I'd try it, and I do have two metronomes, but one of them is on my iPhone.
(plus I don't have a skateboard)
posted by MtDewd at 10:56 AM on September 28, 2012


I love how they keep fighting to go out of sync again. YOU CAN'T MAKE ME CONFORM! I AM NOT A MACHINE--oh wait, yes I am...
posted by Greg_Ace at 10:59 AM on September 28, 2012 [2 favorites]


the ones with a lot of metronomes remind me of how crowds at sporting events sometimes start clapping for something and for whatever reason spontaneously begin clapping in unison.
posted by TedW at 11:00 AM on September 28, 2012 [1 favorite]


(I should have said that my comment refers to the video in the "A brief explanation" link)
posted by Greg_Ace at 11:01 AM on September 28, 2012


Also, the "32 metronomes" video needs to have Pink Floyd's "The Wall" kick in once they're all in unison.
posted by Greg_Ace at 11:06 AM on September 28, 2012 [1 favorite]


What is this post without a little Ligeti ?

Came in to post this!
posted by victory_laser at 11:12 AM on September 28, 2012


This is almost as satisfying as watching Euler's disk spinning.

In the 24 one it looked like the one at the front left was resisting, but he eventually came around.
posted by Acey at 11:21 AM on September 28, 2012 [5 favorites]


This is almost as satisfying as watching Euler's disk spinning.

Pogs thread is over next floor up, dude.
posted by griphus at 11:25 AM on September 28, 2012


this is why i could never play with metronomes-- they're clearly all of them defective.
posted by twist my arm at 11:44 AM on September 28, 2012 [1 favorite]


These are actually a classic example of systems of Kuramoto Oscillators.

If you try to hook up various oscillators with various natural frequencies, (like 90 and 92), the system will try to snychronise, get close for a while, freak out for a few seconds, and then repeat.
posted by Th_ at 12:10 PM on September 28, 2012 [2 favorites]


I'm playing these all just loudly enough to drive my coworkers insane.
posted by backseatpilot at 12:27 PM on September 28, 2012 [2 favorites]


I'm concerned about all these increasingly militant timekeeping devices.
posted by overeducated_alligator at 12:28 PM on September 28, 2012


I wonder what would happen if the metronomes were set to different beats, say 90 and 92.

I'm pretty sure they would synchronize at some in between frequency.
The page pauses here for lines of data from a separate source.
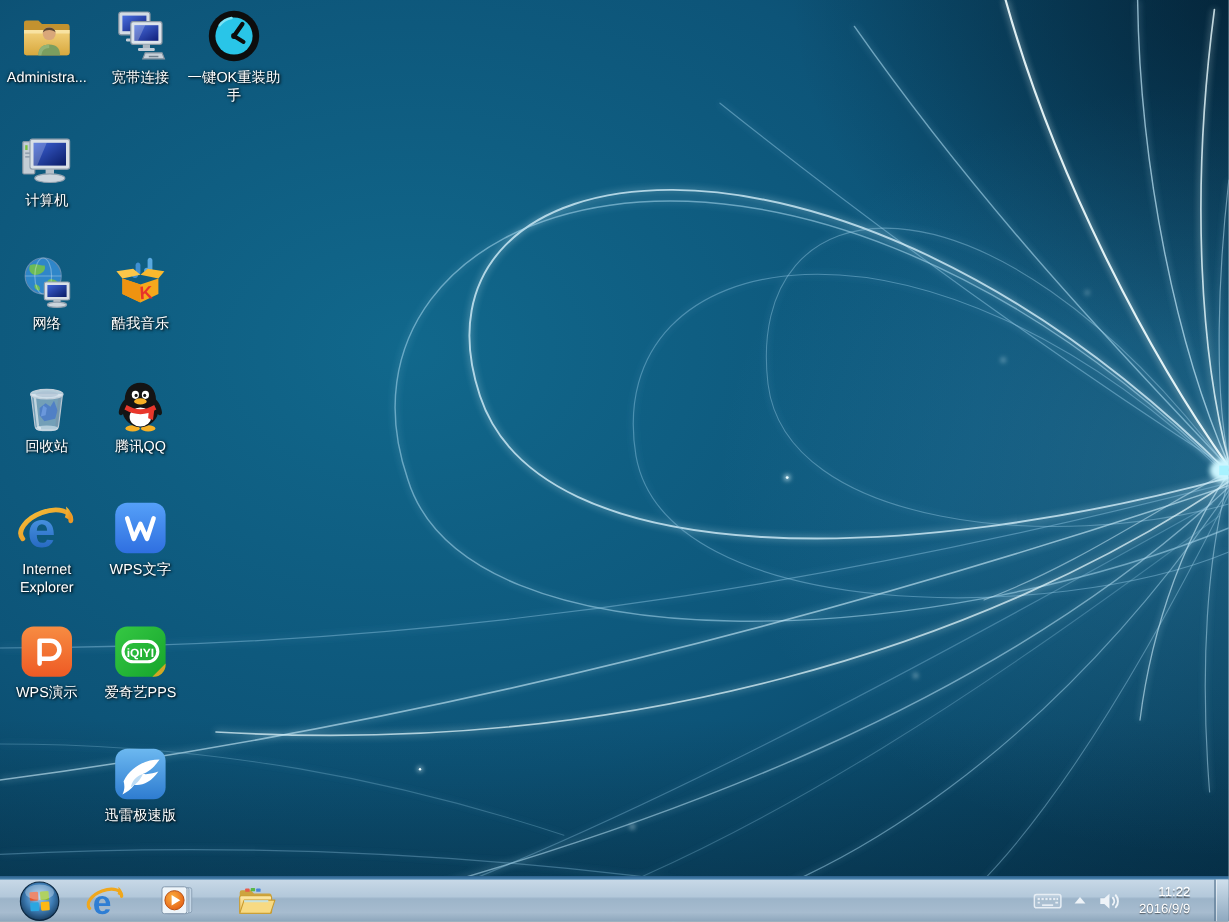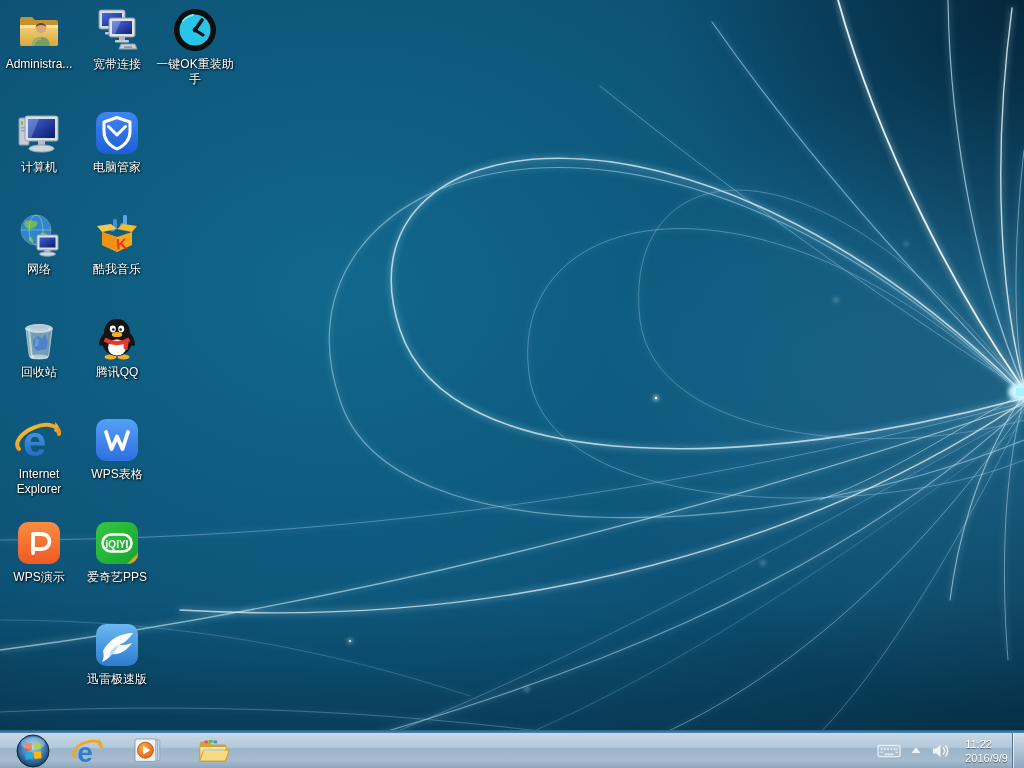--- a/index.html
+++ b/index.html
@@ -21,21 +21,21 @@
   
   #taskbar{position:absolute;left:0;bottom:0;width:1024px;height:38px;z-index:10;
     background:linear-gradient(to bottom,#ccdcea 0%,#b3c8da 45%,#9cb4c9 50%,#a7bccf 80%,#8da6bc 100%);}
   #tb-topline{position:absolute;left:0;top:0;width:100%;height:3px;
     background:linear-gradient(to bottom,#2a5f8a,#4e88b4);}
   .tb-btn{position:absolute;top:3px;height:35px;width:44px;display:flex;align-items:center;justify-content:center;cursor:pointer;}
   #start-button{left:10px;width:46px;}
   #tb-ie{left:66px;} #tb-wmp{left:125px;} #tb-folder{left:191px;}
   #tray{position:absolute;right:0;top:3px;height:35px;display:flex;align-items:center;}
   .tray-ico{display:flex;align-items:center;justify-content:center;margin-right:9px;cursor:pointer;}
-  #tray-clock{color:#fff;font-size:11px;line-height:14px;margin:0 4px 0 4px;cursor:pointer;
+  #tray-clock{text-align:right;color:#fff;font-size:11px;line-height:14px;margin:0 20px 0 4px;cursor:pointer;
     text-shadow:0 1px 1px rgba(0,0,0,.55);}
   #show-desktop{width:11px;height:35px;margin:0;cursor:pointer;
     background:linear-gradient(to bottom,#cfdfec,#8ea8bf);
     border-left:1px solid #55738d;box-shadow:inset 1px 0 0 rgba(255,255,255,.65);}
 </style>
 </head>
 <body>
 
 <div id="screen">
 
@@ -167,36 +167,20 @@
         <circle cx="24" cy="24" r="15.5" fill="#29c5e8"></circle>
         <path d="M12 15 a16 16 0 0 1 10-6" stroke="#79e2f5" stroke-width="2" fill="none" stroke-linecap="round"></path>
         <line x1="24" y1="24" x2="31" y2="14" stroke="#0d0d0d" stroke-width="3.6" stroke-linecap="round"></line>
         <line x1="24" y1="24" x2="32" y2="29" stroke="#0d0d0d" stroke-width="3.2" stroke-linecap="round"></line>
         <circle cx="24" cy="24" r="2.4" fill="#0d0d0d"></circle>
       </svg>
     </div>
     <div class="lbl">一键OK重装助手</div>
   </div>
 
-  <div class="dicon" style="left:78px;top:109px">
-    <div class="art">
-      <svg width="48" height="48" viewBox="0 0 48 48">
-        <defs>
-            <linearGradient id="pcmB" x1="0" y1="0" x2="0" y2="1">
-              <stop offset="0" stop-color="#3f86f2"></stop>
-              <stop offset="1" stop-color="#1d5ed6"></stop>
-            </linearGradient>
-          </defs>
-        <rect x="3" y="3" width="42" height="42" rx="10" fill="url(#pcmB)"></rect>
-        <path d="M24 8.5 l13 4.5 v9.5 c0 8.5-5.5 14-13 17.5 c-7.5-3.5-13-9-13-17.5 V13z" fill="none" stroke="#ffffff" stroke-width="3" stroke-linejoin="round"></path>
-        <path d="M15.5 17.5 l8.5 8.5 l8.5-8.5" fill="none" stroke="#ffffff" stroke-width="3" stroke-linecap="round" stroke-linejoin="round"></path>
-      </svg>
-    </div>
-    <div class="lbl">电脑管家</div>
-  </div>
 
   <div class="dicon" style="left:0px;top:211px">
     <div class="art">
       <svg width="48" height="48" viewBox="0 0 48 48">
         <defs>
             <linearGradient id="netS" x1="0" y1="0" x2="1" y2="1">
               <stop offset="0" stop-color="#3d63d8"></stop>
               <stop offset="1" stop-color="#0a1c66"></stop>
             </linearGradient>
           </defs>
@@ -295,21 +279,21 @@
         <defs>
             <linearGradient id="wpwB" x1="0" y1="0" x2="0" y2="1">
               <stop offset="0" stop-color="#55a0f8"></stop>
               <stop offset="1" stop-color="#2f6fe0"></stop>
             </linearGradient>
           </defs>
         <rect x="3" y="3" width="42" height="42" rx="10" fill="url(#wpwB)"></rect>
         <polyline points="13,16 18.5,33 24,20.5 29.5,33 35,16" fill="none" stroke="#ffffff" stroke-width="3.8" stroke-linecap="round" stroke-linejoin="round"></polyline>
       </svg>
     </div>
-    <div class="lbl">WPS表格</div>
+    <div class="lbl">WPS文字</div>
   </div>
 
   <div class="dicon" style="left:0px;top:519px">
     <div class="art">
       <svg width="48" height="48" viewBox="0 0 48 48">
         <defs>
             <linearGradient id="wppB" x1="0" y1="0" x2="0" y2="1">
               <stop offset="0" stop-color="#f78c42"></stop>
               <stop offset="1" stop-color="#ee5a24"></stop>
             </linearGradient>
Now if it was 60 and 110.. I'm not sure.. Like, one at f, and the other at 2f should be stable, I think.
posted by Chuckles at 12:36 PM on September 28, 2012


A man with one metronome knows the time. A man with two is never sure.
posted by asterix at 1:15 PM on September 28, 2012 [1 favorite]
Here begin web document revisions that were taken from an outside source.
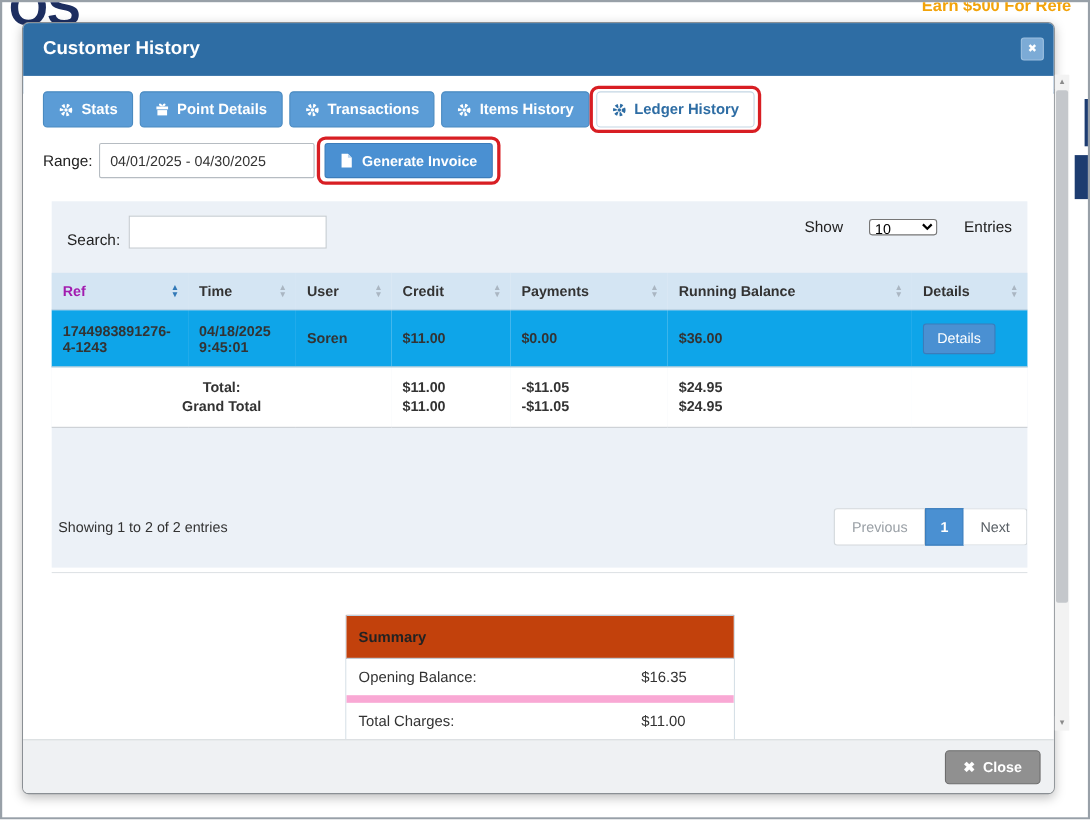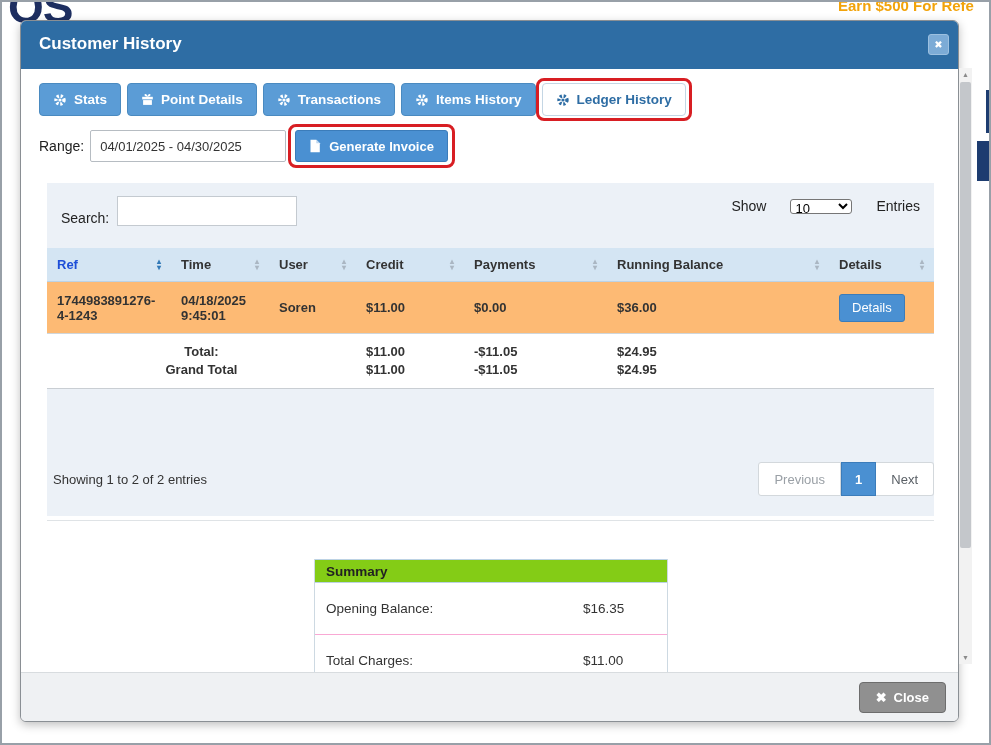--- a/index.html
+++ b/index.html
@@ -42,43 +42,43 @@
   .search-row{position:absolute;left:14px;top:13px;display:flex;align-items:flex-end;font-size:14px;color:#222}
   .search-input{margin-left:8px;width:180px;height:30px;border:1px solid #c4cad0;background:#fff;padding:0 8px;font-size:13px;font-family:inherit}
   .show-group{position:absolute;right:14px;top:15px;display:flex;align-items:center;gap:24px;font-size:14px;color:#222}
   .show-select{height:15px;min-width:62px;border:1px solid #767676;border-radius:3px;font-size:13px;font-family:inherit;background:#fff}
 
   
   .grid{position:absolute;left:0;top:65px;width:887px;border-collapse:collapse;border-bottom:1px solid #c9ced3}
   .grid th{background:#d4e5f3;border-bottom:1px solid #bcd2e4;padding:9px 10px;font-size:13px;color:#333;text-align:left;vertical-align:middle;cursor:pointer}
   .hd{display:flex;align-items:center;justify-content:space-between;gap:4px}
   .sort{display:flex;flex-direction:column;line-height:6px;font-size:8px;color:#aab6c2;flex:0 0 auto}
-  th.sorted .lbl{color:#1d4ed8}
+  th.sorted .lbl{color:#a21caf}
   th.sorted .sort{color:#3279b7}
   .grid td{padding:9px 10px;font-size:13px;color:#333;font-weight:700;vertical-align:middle;border-top:1px solid #e2e6ea;height:52px}
-  .grid tr.odd td{background:#fdba74}
+  .grid tr.odd td{background:#0ea5e9}
   .grid tr.even td{background:#fff}
   .grid tr.totals td{background:#fff;border-top:1px solid #d0d6da}
   .totals .lbl-cell{text-align:center}
   .line{display:block;line-height:18px}
   .btn-details{height:28px;padding:0 12px;background:#4a90d2;border:1px solid #3b7cba;border-radius:3px;color:#fff;font-size:13px;cursor:pointer;font-family:inherit}
 
   .showing{position:absolute;left:6px;top:289px;font-size:13px;color:#333}
   .paging{position:absolute;right:0;top:279px;display:flex}
   .page-btn{height:34px;padding:0 15px;background:#fff;border:1px solid #d3d8dc;font-size:13px;color:#9aa0a6;display:flex;align-items:center;cursor:pointer;font-family:inherit}
   .page-btn.prev{border-radius:3px 0 0 3px}
   .page-btn.current{background:#4a90d2;border-color:#3b7cba;color:#fff;font-weight:700;padding:0 13px}
   .page-btn.next{border-radius:0 3px 3px 0;color:#5a6066;border-left:none}
 
   .divider{position:absolute;left:26px;top:451px;width:887px;height:1px;background:#dfe3e6}
 
   
   .summary{position:absolute;left:293px;top:490px;width:354px;border:1px solid #cdd9e2;border-top:none;background:#fff}
-  .summary-header{height:24px;background:#84cc16;border-top:1px solid #bcd2e4;border-bottom:1px solid #bcd2e4;display:flex;align-items:center;padding:0 11px;font-size:13.5px;font-weight:700;color:#222}
-  .summary-row{height:52px;display:flex;align-items:center;border-bottom:1px solid #f9a8d4;background:#fff;font-size:13.5px;color:#333}
+  .summary-header{height:40px;background:#c2410c;border-top:1px solid #bcd2e4;border-bottom:1px solid #bcd2e4;display:flex;align-items:center;padding:0 11px;font-size:13.5px;font-weight:700;color:#222}
+  .summary-row{height:40px;display:flex;align-items:center;border-bottom:7px solid #f9a8d4;background:#fff;font-size:13.5px;color:#333}
   .summary-row .s-lbl{padding-left:11px;flex:0 0 266px}
   .summary-row .s-val{padding-left:2px}
 
   
   .scrollbar{position:absolute;left:957px;top:66px;width:13px;height:596px;background:#f2f2f2;z-index:20}
   .sb-btn{position:absolute;left:0;width:13px;height:13px;color:#8a8a8a;font-size:7px;text-align:center;line-height:13px;background:#f2f2f2;cursor:pointer}
   .sb-up{top:0}
   .sb-down{bottom:0}
   .sb-thumb{position:absolute;left:1px;top:14px;width:11px;height:466px;background:#c4c7cb;border-radius:2px;cursor:pointer}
Why is it that I can so easily imagine the little head of the metronome smiling as it gets in line? Oh god ...
posted by rudster at 1:24 PM on September 28, 2012


A neat video on the related pedestrian-induced swaying of the London Millennium Bridge as mentioned in the second explanation link.
posted by exogenous at 1:53 PM on September 28, 2012 [3 favorites]


Everyone in the world! Turn on your windshield wipers!!
posted by not_on_display at 2:29 PM on September 28, 2012


I was really rooting for the one pink metronome in the 32 video. She got herself in an opposite pattern and held out against the tide for a long time, but eventually she, too, was subsumed in the mass culture that took hold.

It was really interesting trying to pick out which beat would finally become dominant and then watching it spread to nearby metronomes one by one.
posted by Scattercat at 2:43 PM on September 28, 2012 [2 favorites]


Previously. 100 metronomes.
posted by public at 4:29 PM on September 28, 2012


Strikes me that when you have N oscillators on a movable platform, you don't have a collection of N oscillators, you have N+1 oscillators because the platform will become an oscillator too.

If your initial condition has many unsynchronized oscillators sitting on an unmoving platform, the total momentum of the system will be zero, and so by conservation of momentum, it will always have zero momentum.

In the totally synchronized state, then, the total momentum of the moving parts of the oscillators will always be equal and opposite to the total momentum of the platform plus the non-moving parts of the oscillators, and the ratio of the two velocities of those two components of the system will be equal to the inverse of the ratios of the two masses.

It seems weirdly anti-entropic to me-- in the sense of going from a disordered state to a more ordered state-- for a system with velocities which are initially randomly distributed in magnitude and direction to spontaneously separate itself into two components which have velocities which are always equal in magnitude and always opposite in direction.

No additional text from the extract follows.